When Alexis turns down the street, the blonde is waiting there, needle in hand. It's a paralyzer, designed merely to turn the younger woman into dead weight, making an easy getaway. Unfortunately, the needle is also dropped thanks to Alexis' too quick behind her tread. Having little time to do anything but react, she reaches for the younger woman's shoulder to pull her into a hold to retrieve that needle once again.

"Hey!" Alexis cries out when suddenly she's being grabbed, and she lifts her foot to bring it down again, intending to stomp hard on the other woman's foot with her kitten heel; then she tries to duck and spin out of the hold. An athletic girl, while she is strong and fit, Lexie only knows aerobic-based kickboxing, nothing truly intended to actually hurt another person, but instead designed to burn calories and tone her thighs and butt, all set to '80s techno music, courtesy of her instructor Jareth. "What the hell, lady!"

The stomp - spin move is effective enough, but thanks to her own training, Victory can scarcely feel the pain, acrobatically returning to her feet through a a bounced shift of her weight. Unlike Alexis, she has hand-to-hand combat training not only in theory, but burned into her muscle memory. Easily, her body recoils against the other woman's actions, a single leg rising to kick Alexis to the ground, that's all she really wanted in the first place. The mask of innocence casts away for sheer determination through the woman's tightened jaw, hardened features, and tense muscles. In short? The spy means business, this time she won't miss her mark.

"I don't know who you think I am but I didn't do it! I'm just an intern — you have the wrong person!" Alexis cries out as she stares up at Victory, tears flooding her eyes and streaming down from both pain and fear. A second later, it dawns on her that rationalizing with a woman who just kicked her to the ground for no reason is not the best plan, and Lexie cries out, "Help! Help!" as she tries to scramble to her feet again.
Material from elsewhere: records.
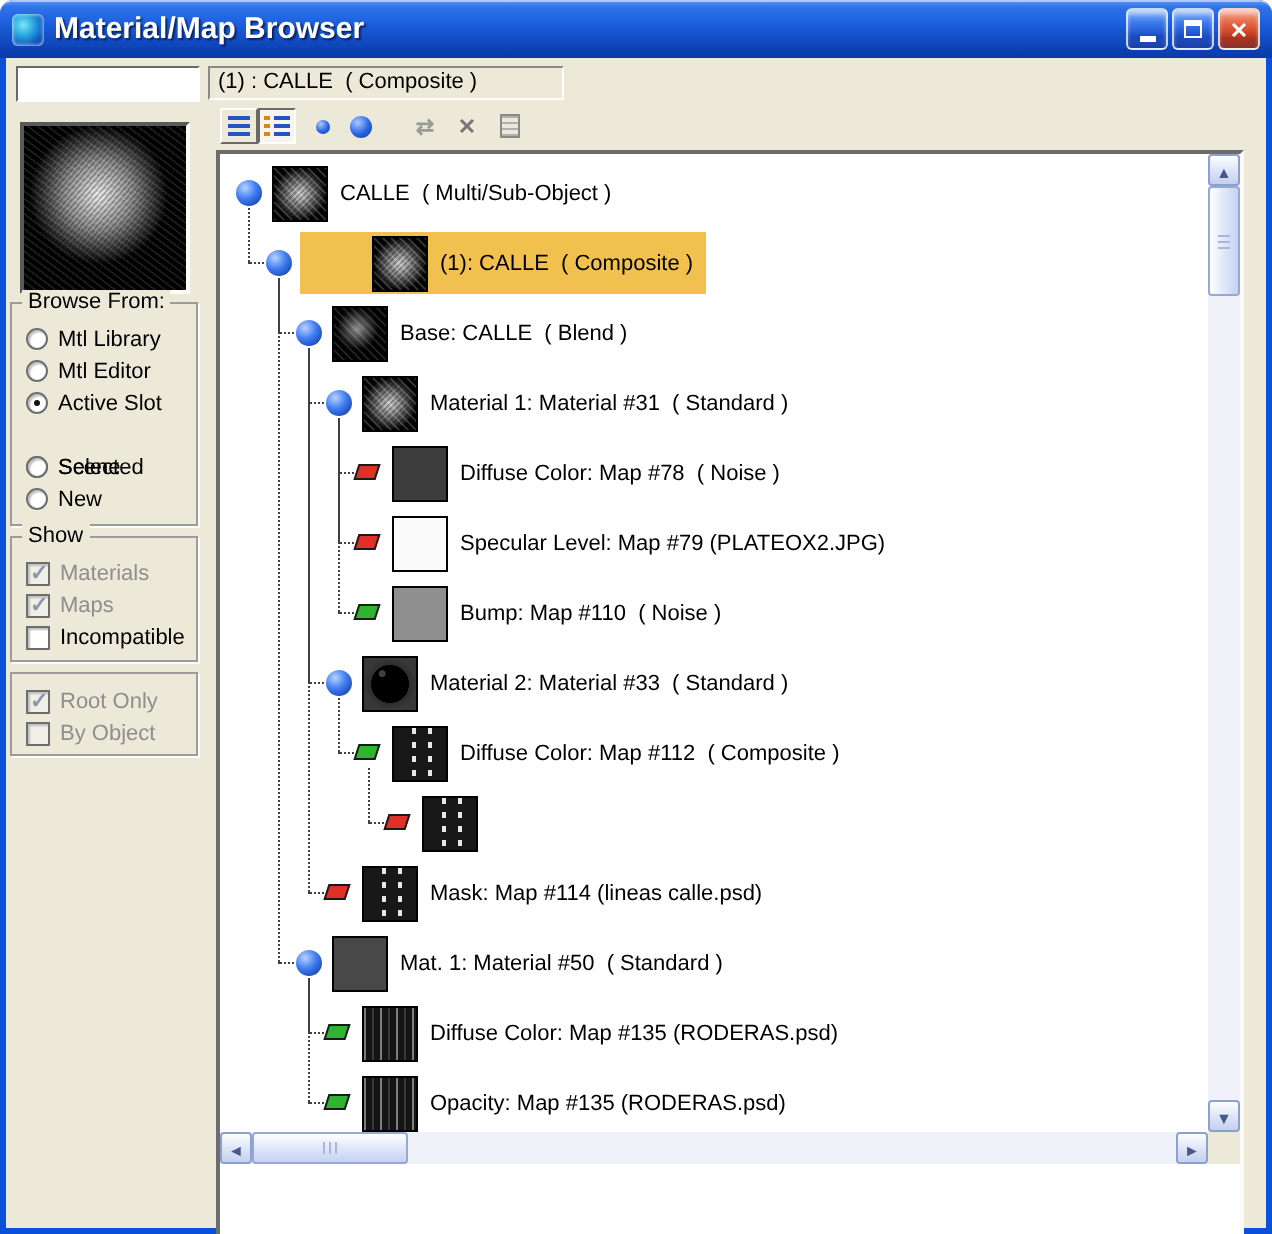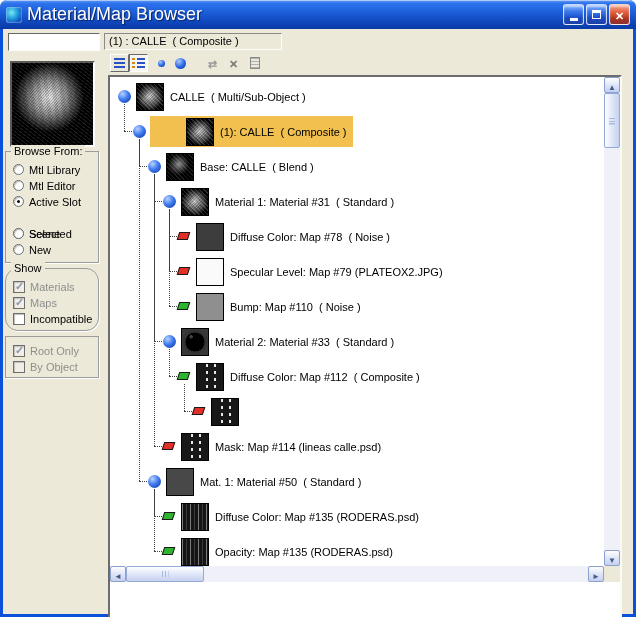--- a/index.html
+++ b/index.html
@@ -14,7 +14,7 @@
   .appicon{width:16px;height:16px;border-radius:3px;flex:none;
     background:radial-gradient(circle at 35% 35%,#7ee6f2 0%,#2aa8e0 35%,#0a4ec0 75%,#063a9a 100%);
     box-shadow:inset 0 0 2px #fff;}
-  .title{flex:1;color:#fff;font-weight:normal;font-size:18px;text-shadow:1px 1px 1px rgba(8,28,88,.9);white-space:pre;}
+  .title{flex:1;color:#fff;font-weight:bold;font-size:15px;text-shadow:1px 1px 1px rgba(8,28,88,.9);white-space:pre;}
   .wbtns{display:flex;gap:2px;}
   .wbtn{width:21px;height:21px;border-radius:3px;border:1px solid rgba(255,255,255,.75);
     display:flex;align-items:center;justify-content:center;

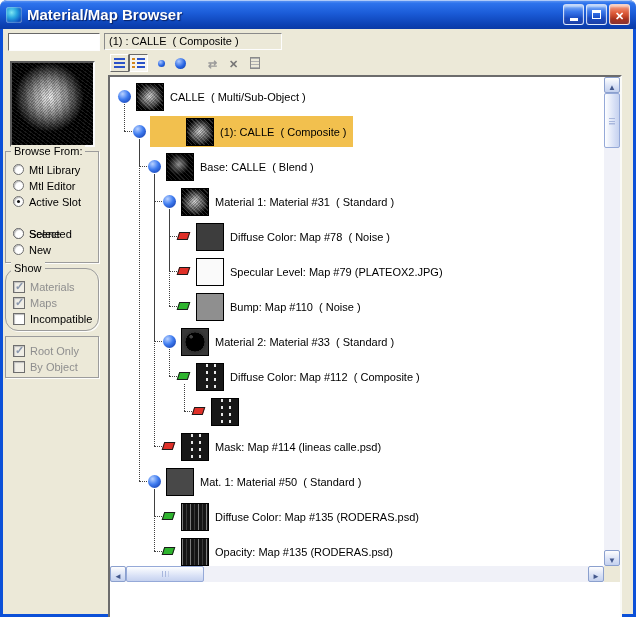--- a/index.html
+++ b/index.html
@@ -59,7 +59,7 @@
   
   .group{position:absolute;border:1px solid #9c9c9c;box-shadow:1px 1px 0 #fdfdfb;}
   .g-browse{left:5px;top:151px;width:94px;height:112px;}
-  .g-show{left:5px;top:268px;width:94px;height:63px;border-radius:13px;}
+  .g-show{left:5px;top:268px;width:94px;height:63px;}
   .g-file{left:5px;top:336px;width:94px;height:42px;}
   .glabel{position:absolute;top:-7px;left:5px;background:var(--face,#ece9d8);padding:0 3px;font-size:11px;color:#000;}
   .gbody{position:absolute;left:0;right:0;bottom:0;}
Victory dives for the needle, the cries of help to be silenced before they receive attention from the general populace. If the capture is to be successful such things are necessary. Within moments she's hovering over the younger woman, jabbing her with the needle and pushing the clear fluid into the woman's veins, enough to knock her out long enough to get her out of the street and smuggle her back to Hungary.

"Stop! Why are you — you have the wrong person, I'm just an inter— " and with that, Alexis is so much dead weight, slumping into Victory's arms, her hands falling limp and dropping the accordion file stuffed messily with all the lost paperwork and the thick leather Dayplanner onto the sidewalk below. The street is no longer kissed by sun, but instead filled by an ever-darkening gray light as the sun sinks below the horizon.